Coordinating specific programmes.
In the same article we mentioned the terms of reference of the National Reference Group. This body will help decide the national priorities for CPD – the areas of professional learning upon which teachers will be encouraged to concentrate. It seems clear that even although reference is made to teachers deciding upon their own needs they will be expected to align those needs with centrally determined priorities. We have now acquired a copy of Ruth Kelly’s reply of March 2006 to the TDA. This takes our understanding further but more detailed plans are yet to emerge.
Before all this becomes too confusing we shall try to make sense of what we have so far, using the annex to the TDA letter as our framework.
Documents affecting the future of CPD
i) The TDA letter to Ruth Kelly reporting on CPD. ii) The annex to that letter setting out the future for CPD. iii) The terms of reference of the National Reference Group for Teachers’ Professional Development. iv) Ruth Kelly’s reply to the TDA on CPD.

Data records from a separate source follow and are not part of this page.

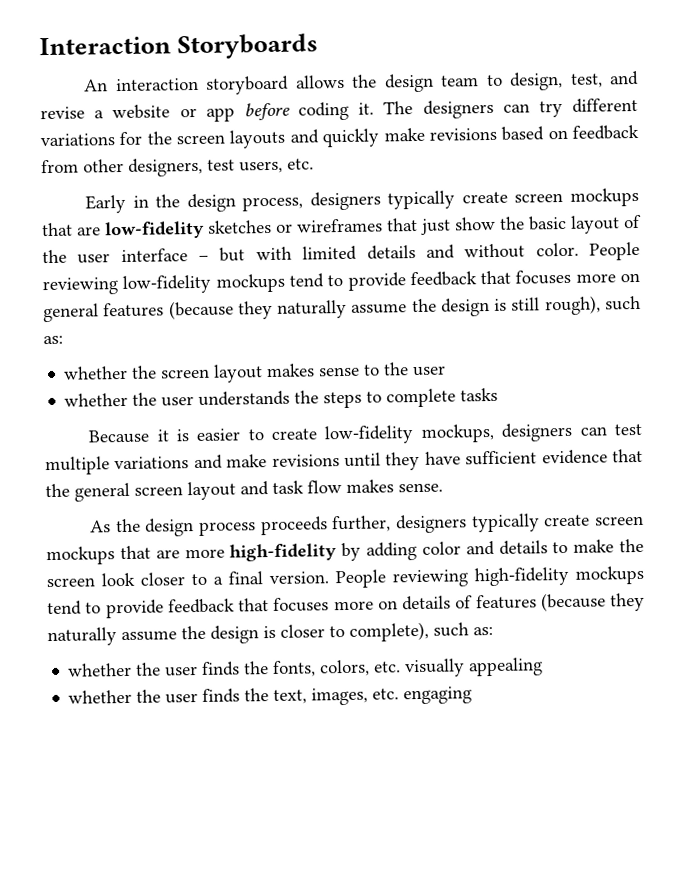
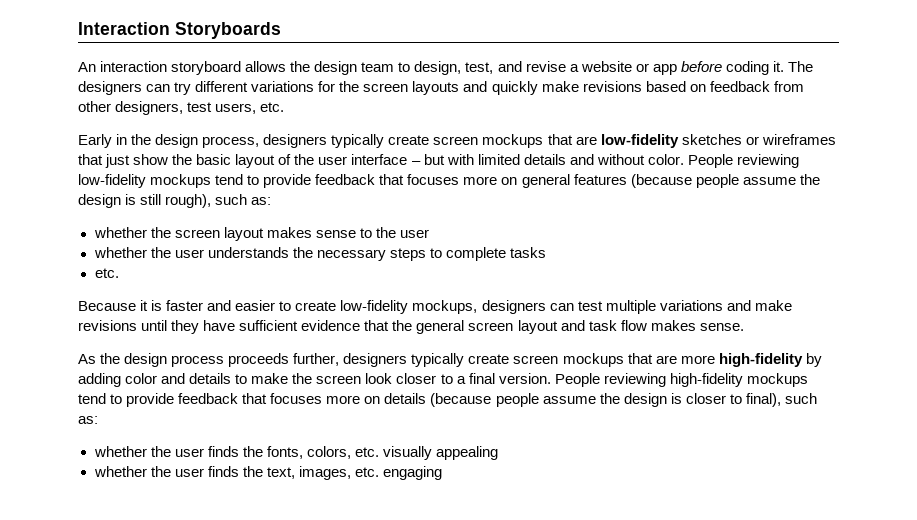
[237,299,348,320] they naturally -> [695,174,739,188] people
(320, 397) none -> [316,249,386,261] necessary
(499, 394) none -> [94,268,119,278] // etc.
(189, 435) none -> [166,300,232,311] faster and
[455,592,645,612] [47,627,117,647] of features (because they naturally -> [430,393,539,407] (because people
[349,621,429,642] complete), -> [745,393,781,407] final),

(To view any of these documents, email the editor)
CPD policy 2006-09: an analysis
There are eight major headings in the ‘Outlook for Teachers Directorate March 2006-March 2009’, which, taken with what we know about the forthcoming TDA priorities for postgraduate professional development (PPD – see box, right), provide us with a very clear idea of the directions we are being given for the next three years. Under each heading below we have tried to provide some comment on the implications of what is being proposed and, where appropriate, we have included extracts from and comments on Ruth Kelly’s letter in reply.
1. Three-year outlook for the years 2006-2009. ‘The three year outlook: i) builds upon a strong evidence base of the training and development needs of teachers and schools ii) uses the evidence base to set priorities for training and development between April 2006-March 2009 iii) develops an effective communication strategy which sets out the direction of travel for the professional development of teachers.’
The first question that comes to mind is how the TDA knows the training and development needs of teachers. For more than eight years what we now call postgraduate professional development (PPD) has been required to address the complex issue of professional needs. We know evidence is there but apart from reference to it in two Ofsted reports and occasional publications there has been no systematic and comprehensive report on the detail of how teachers (and schools) involved in these programmes articulate professional learning needs. It is to be hoped that the Universities Council for the Education of Teachers (UCET) framework for evaluating the impact of PPD will enable us to see how teachers set about understanding their needs for professional learning. Readers of CPD Update will have seen a version of this in issues 73-77. (For copies of the model email the editor at the address given on p12). PPD is only a small part of overall CPD activity but it addresses need rigorously and should have something significant to tell us. It will probably not, however, provide a simple list of needs which is maybe all government and the TDA want.
Nevertheless, no matter the level or quality of the evidence, whatever the TDA has decided were the needs of teachers before March 2006 is to be the basis for the next three years. Since most teachers have yet to come to grips with the new examination system of 14-19 (its effect will trickle down to younger children), the new professionalism, the extended school, the wider workforce, the new national standards and a number of other changes derived from a new Education Act it is likely that teachers’ understanding of their needs will change considerably during that period. Unless, that is, they are to be told what their needs are.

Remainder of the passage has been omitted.